WORK TASK:
Without any of the pictures, transcribe all the lines below exactly.

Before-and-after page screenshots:
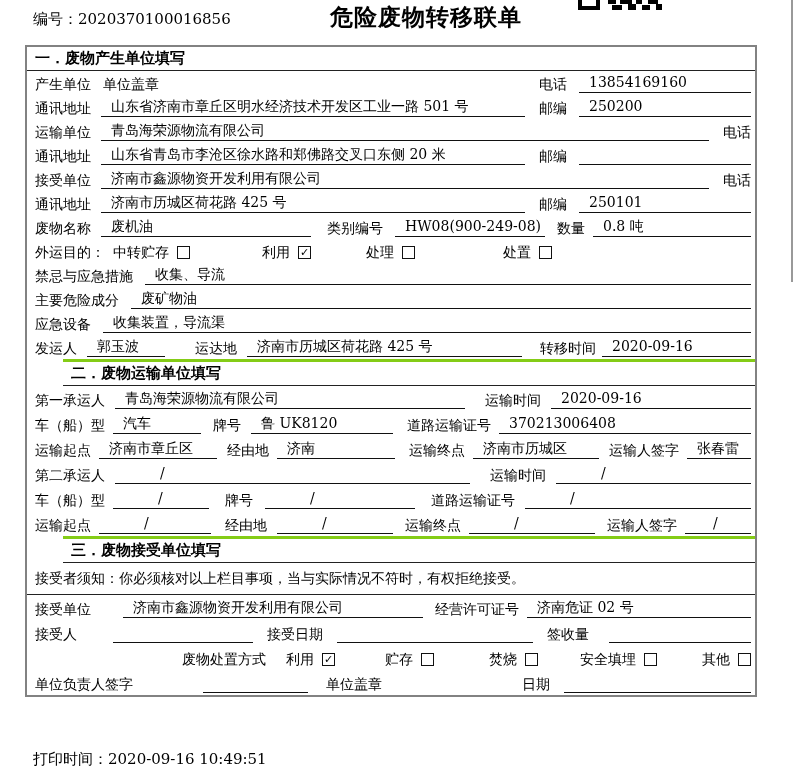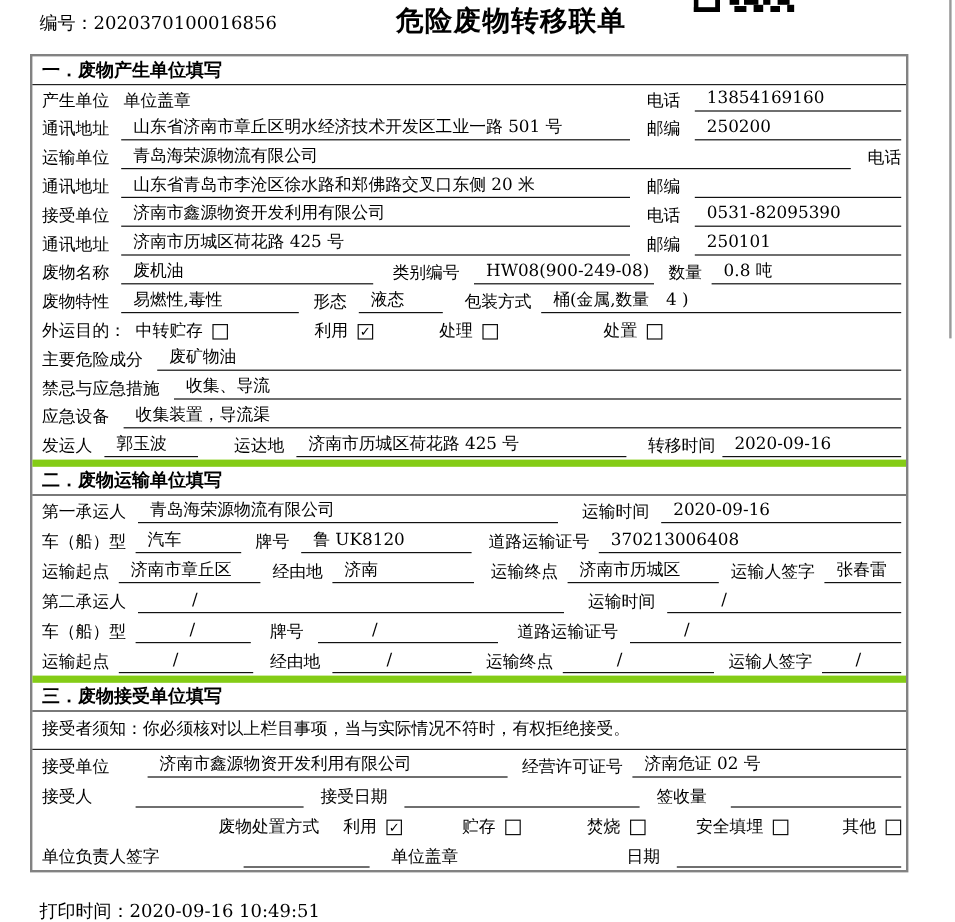--- a/index.html
+++ b/index.html
@@ -92,7 +92,6 @@
       <span class="lbl">接受单位</span>
       <span class="fld grow" style="margin-left:10px">济南市鑫源物资开发利用有限公司</span>
       <span class="lbl" style="margin-left:14px">电话</span>
-      <span class="fld" style="width:172px;margin-left:12px">0531-82095390</span>
     </div>
 
     <div class="row">

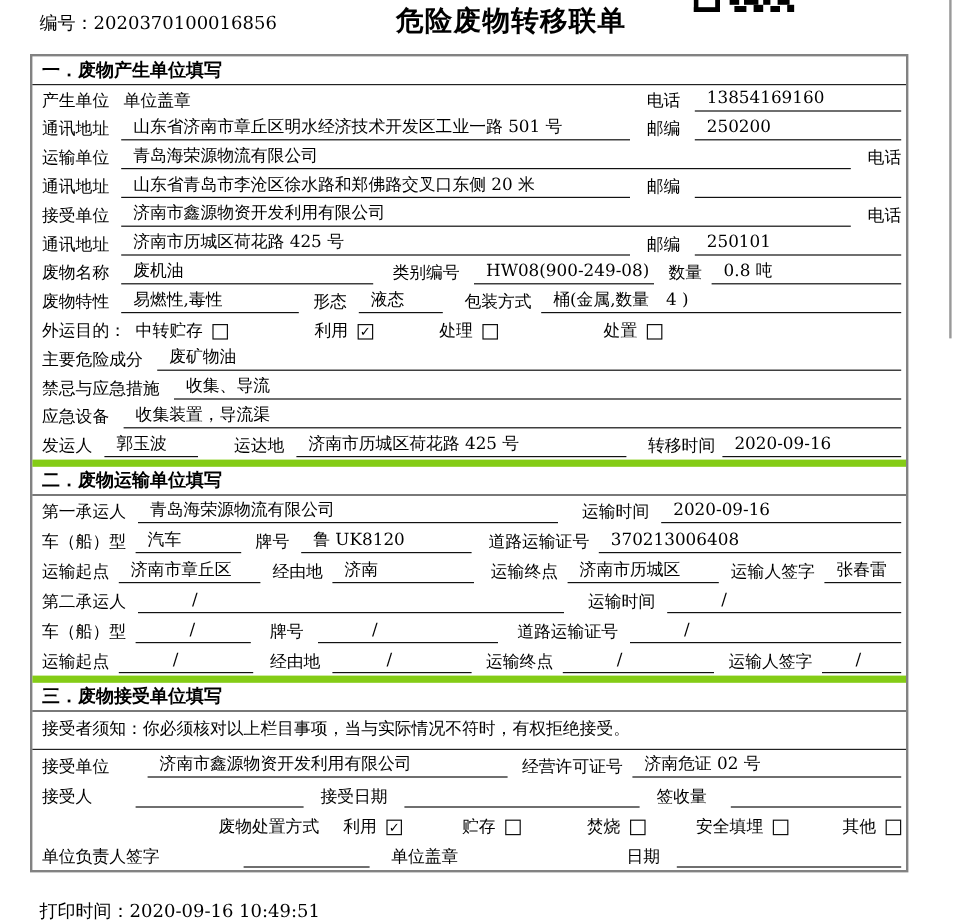--- a/index.html
+++ b/index.html
@@ -110,14 +110,6 @@
       <span class="fld grow" style="margin-left:8px">0.8 吨</span>
     </div>
 
-    <div class="row">
-      <span class="lbl">废物特性</span>
-      <span class="fld" style="width:148px;margin-left:10px">易燃性,毒性</span>
-      <span class="lbl" style="margin-left:12px">形态</span>
-      <span class="fld" style="width:70px;margin-left:10px">液态</span>
-      <span class="lbl" style="margin-left:18px">包装方式</span>
-      <span class="fld grow" style="margin-left:8px">桶(金属,数量　4 )</span>
-    </div>
 
     <div class="row">
       <span class="lbl">外运目的：</span>

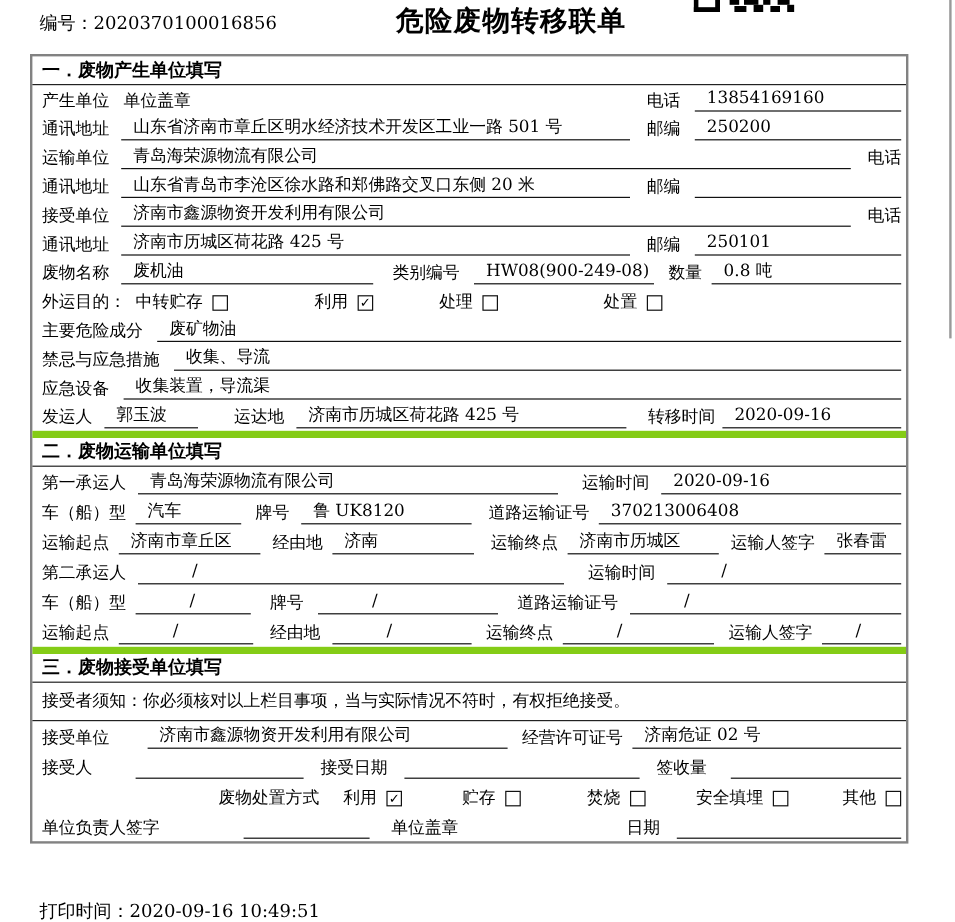--- a/index.html
+++ b/index.html
@@ -124,13 +124,13 @@
     </div>
 
     <div class="row">
+      <span class="lbl">禁忌与应急措施</span>
+      <span class="fld grow" style="margin-left:12px">收集、导流</span>
+    </div>
+
+    <div class="row">
       <span class="lbl">主要危险成分</span>
       <span class="fld grow" style="margin-left:12px">废矿物油</span>
-    </div>
-
-    <div class="row">
-      <span class="lbl">禁忌与应急措施</span>
-      <span class="fld grow" style="margin-left:12px">收集、导流</span>
     </div>
 
     <div class="row">

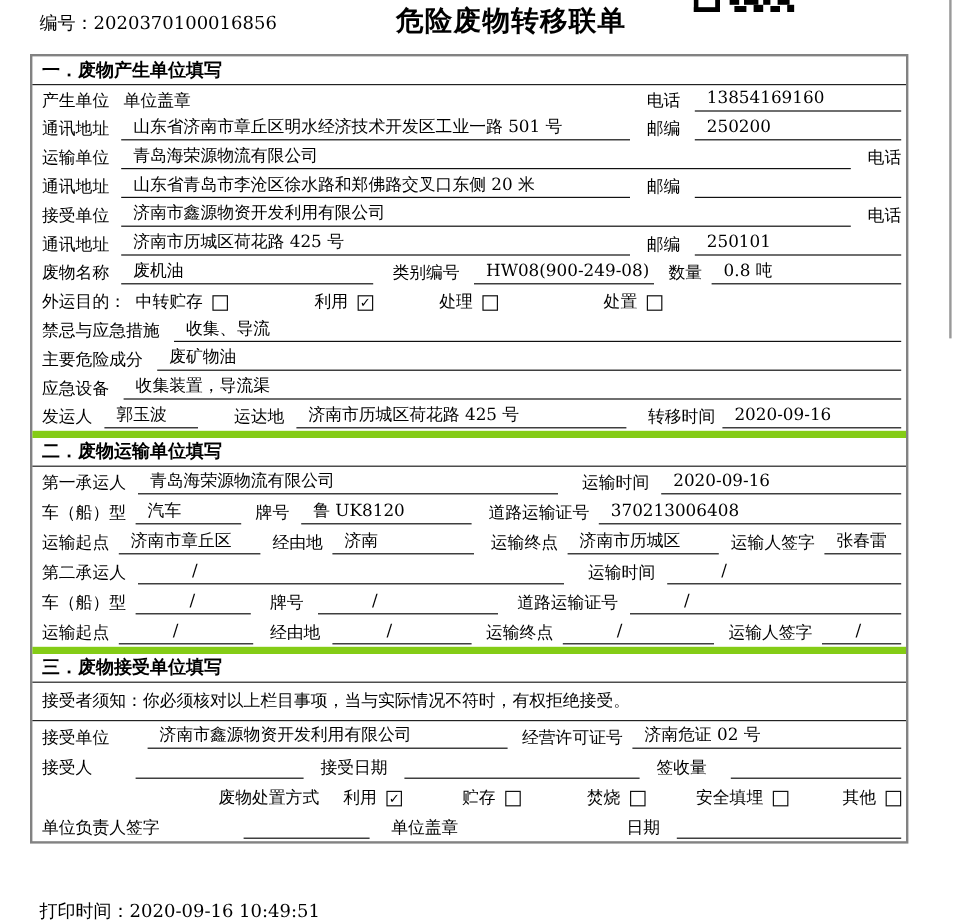--- a/index.html
+++ b/index.html
@@ -14,7 +14,7 @@
         border:2px solid #828282;background:#fff;}
   .sechead{height:23px;line-height:23px;padding-left:8px;font-weight:bold;font-size:15px;
            font-family:"DejaVu Sans","Liberation Sans",sans-serif;border-bottom:1px solid #222;}
-  .sechead.bt{border-top:6px solid #84cc16;}
+  .sechead.bt{border-top:3px solid #84cc16;margin-left:36px;}
   .notice{height:32px;line-height:32px;padding-left:8px;border-bottom:1px solid #222;white-space:nowrap;}
   .row{display:flex;align-items:flex-end;height:24px;padding:0 4px 0 8px;}
   .s2row,.s3row{height:25px;justify-content:flex-end;}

RESULT OF THE TASK:
--- a/index.html
+++ b/index.html
@@ -92,7 +92,6 @@
       <span class="lbl">接受单位</span>
       <span class="fld grow" style="margin-left:10px">济南市鑫源物资开发利用有限公司</span>
       <span class="lbl" style="margin-left:14px">电话</span>
-      <span class="fld" style="width:172px;margin-left:12px">0531-82095390</span>
     </div>
 
     <div class="row">

--- a/index.html
+++ b/index.html
@@ -110,14 +110,6 @@
       <span class="fld grow" style="margin-left:8px">0.8 吨</span>
     </div>
 
-    <div class="row">
-      <span class="lbl">废物特性</span>
-      <span class="fld" style="width:148px;margin-left:10px">易燃性,毒性</span>
-      <span class="lbl" style="margin-left:12px">形态</span>
-      <span class="fld" style="width:70px;margin-left:10px">液态</span>
-      <span class="lbl" style="margin-left:18px">包装方式</span>
-      <span class="fld grow" style="margin-left:8px">桶(金属,数量　4 )</span>
-    </div>
 
     <div class="row">
       <span class="lbl">外运目的：</span>

--- a/index.html
+++ b/index.html
@@ -124,13 +124,13 @@
     </div>
 
     <div class="row">
+      <span class="lbl">禁忌与应急措施</span>
+      <span class="fld grow" style="margin-left:12px">收集、导流</span>
+    </div>
+
+    <div class="row">
       <span class="lbl">主要危险成分</span>
       <span class="fld grow" style="margin-left:12px">废矿物油</span>
-    </div>
-
-    <div class="row">
-      <span class="lbl">禁忌与应急措施</span>
-      <span class="fld grow" style="margin-left:12px">收集、导流</span>
     </div>
 
     <div class="row">

--- a/index.html
+++ b/index.html
@@ -14,7 +14,7 @@
         border:2px solid #828282;background:#fff;}
   .sechead{height:23px;line-height:23px;padding-left:8px;font-weight:bold;font-size:15px;
            font-family:"DejaVu Sans","Liberation Sans",sans-serif;border-bottom:1px solid #222;}
-  .sechead.bt{border-top:6px solid #84cc16;}
+  .sechead.bt{border-top:3px solid #84cc16;margin-left:36px;}
   .notice{height:32px;line-height:32px;padding-left:8px;border-bottom:1px solid #222;white-space:nowrap;}
   .row{display:flex;align-items:flex-end;height:24px;padding:0 4px 0 8px;}
   .s2row,.s3row{height:25px;justify-content:flex-end;}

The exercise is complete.